Going Coastal
Where do they come from, these bottomless reserves of melodies that evoke every great Californian pop moment of the past 30 years –whether the Beach Boys or Flying Burrito Brothers or Fleetwood Mac – without mimicking any of them? And why is that their most generous springs are almost all clustered in Nova Scotia, lying in wait for yet another local prodigy to harvest an album’s worth of them and then share them with the world? And why does our country continue to ignore them while, overseas, tongues wax ecstatic?
Last year, Halifax’s the Heavy Blinkers released Better Weather, an evocatively titled masterpiece seemingly broadcast from an alternate universe in which AM Top 40 radio dictates the tenor of life. It remains one of the best classicist Canadian pop record in years, but it has strong competition in this debut from Hopeful Monster, the vehicle for one Jason Ball. Written, performed and produced by Ball at his rural home studio in Seabright, he and a supporting cast of over a dozen have created 11 songs that strive to do justice to a bygone era of pop in which grandeur was requisite, size mattered (think Phil Spector, Pet Sounds).
Hopeful Monster gets down to business immediately, “River Reflexive” letting loose a flurry of horns, harmonies, and Who-like drum flourishes while Ball declares “Someday when the stars are all in line / I’ll make gospel of the cliches.” Perhaps better still is “Daily Electric,” a Theremin-dappled gem that imagines the Banana Splits taking over from Brian Wilson after his late-’60s meltdown, but fronted by the Zombies’ Colin Blundstone.

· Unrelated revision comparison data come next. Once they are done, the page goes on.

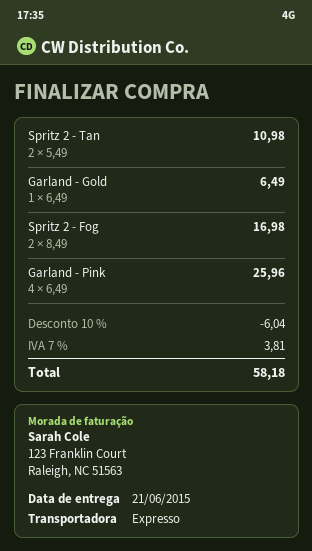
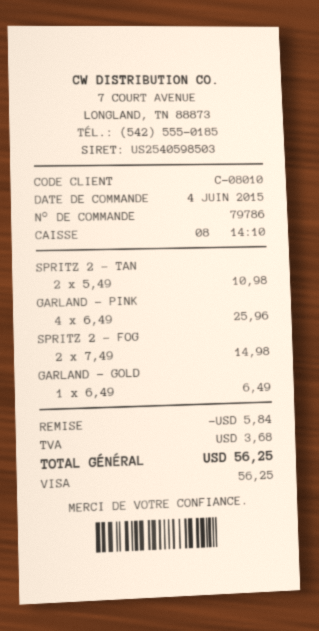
Spritz 2 - Fog: 2 x 8.49 = 16.98 -> 2 x 7.49 = 14.98
discount: 6.04 -> 5.84
tax: 3.81 -> 3.68
total: 58.18 -> 56.25

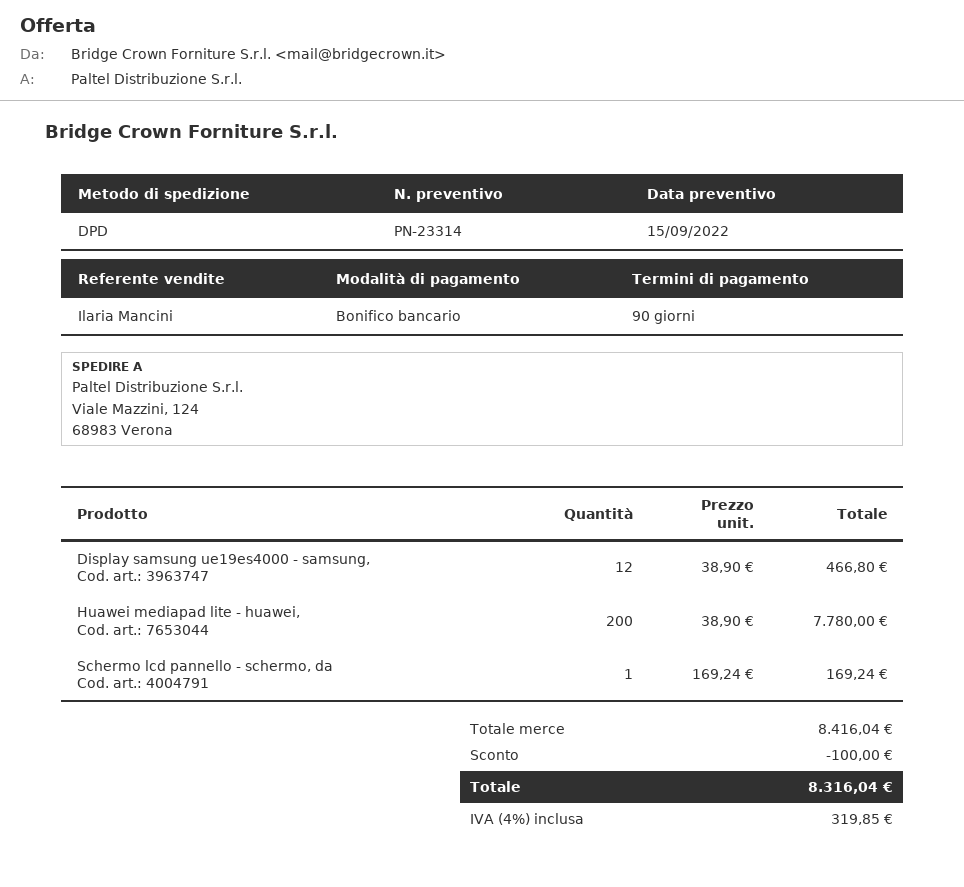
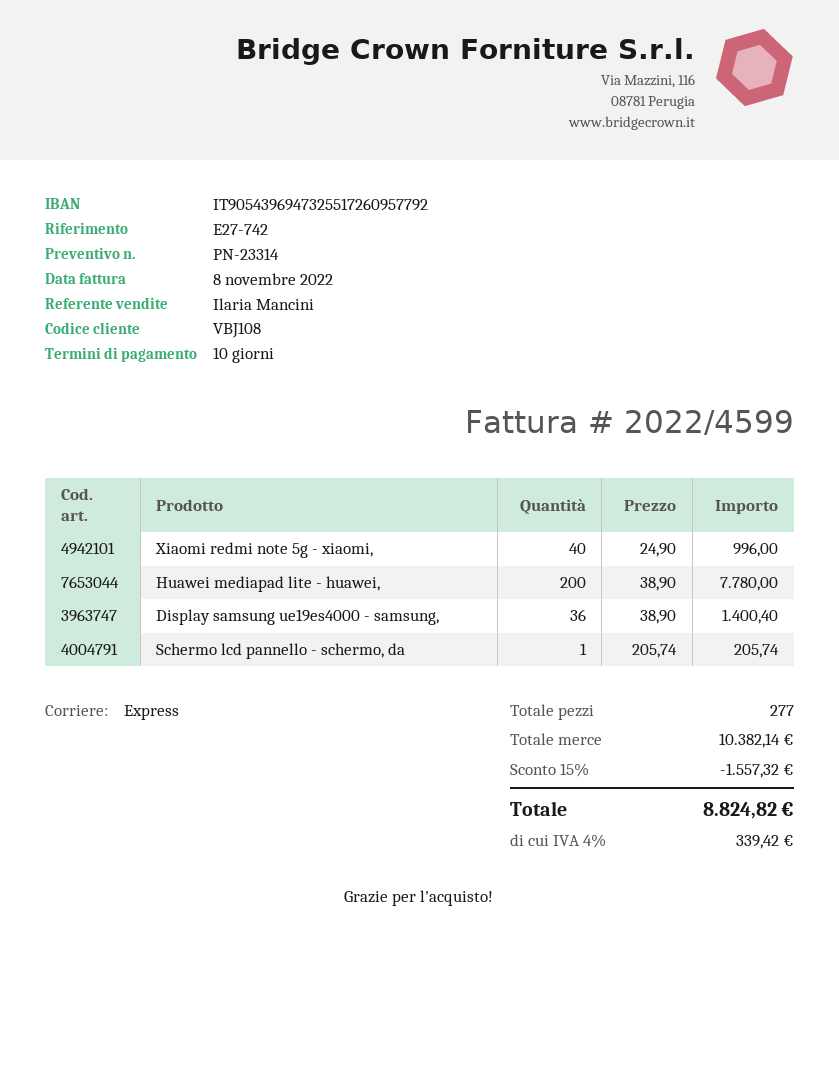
payment terms: 90 days -> 10 days
shipping method: DPD -> express
Display samsung ue19es4000 - samsung,: 12 x 38.90 = 466.80 -> 36 x 38.90 = 1400.40
Schermo lcd pannello - schermo, da: 1 x 169.24 = 169.24 -> 1 x 205.74 = 205.74
Xiaomi redmi note 5g - xiaomi,: none -> 40 x 24.90 = 996.00
subtotal: 8416.04 -> 10382.14
discount: 100.00 -> 1557.32
tax: 4% = 319.85 -> 4% = 339.42
total: 8316.04 -> 8824.82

There’s also a clutch of lovely chamber-country ballads; the pedal steel that weaves throughout “Universal Donor” sounds as if it’s been left to fend for itself in the desert, while “Cobra Wings” and “Silver Lining” rise out of their initially disconsolate moods to become widescreen testimonials to joy. Another under-the-radar homespun classic. What will it take to make more people hear the brilliance in our midst?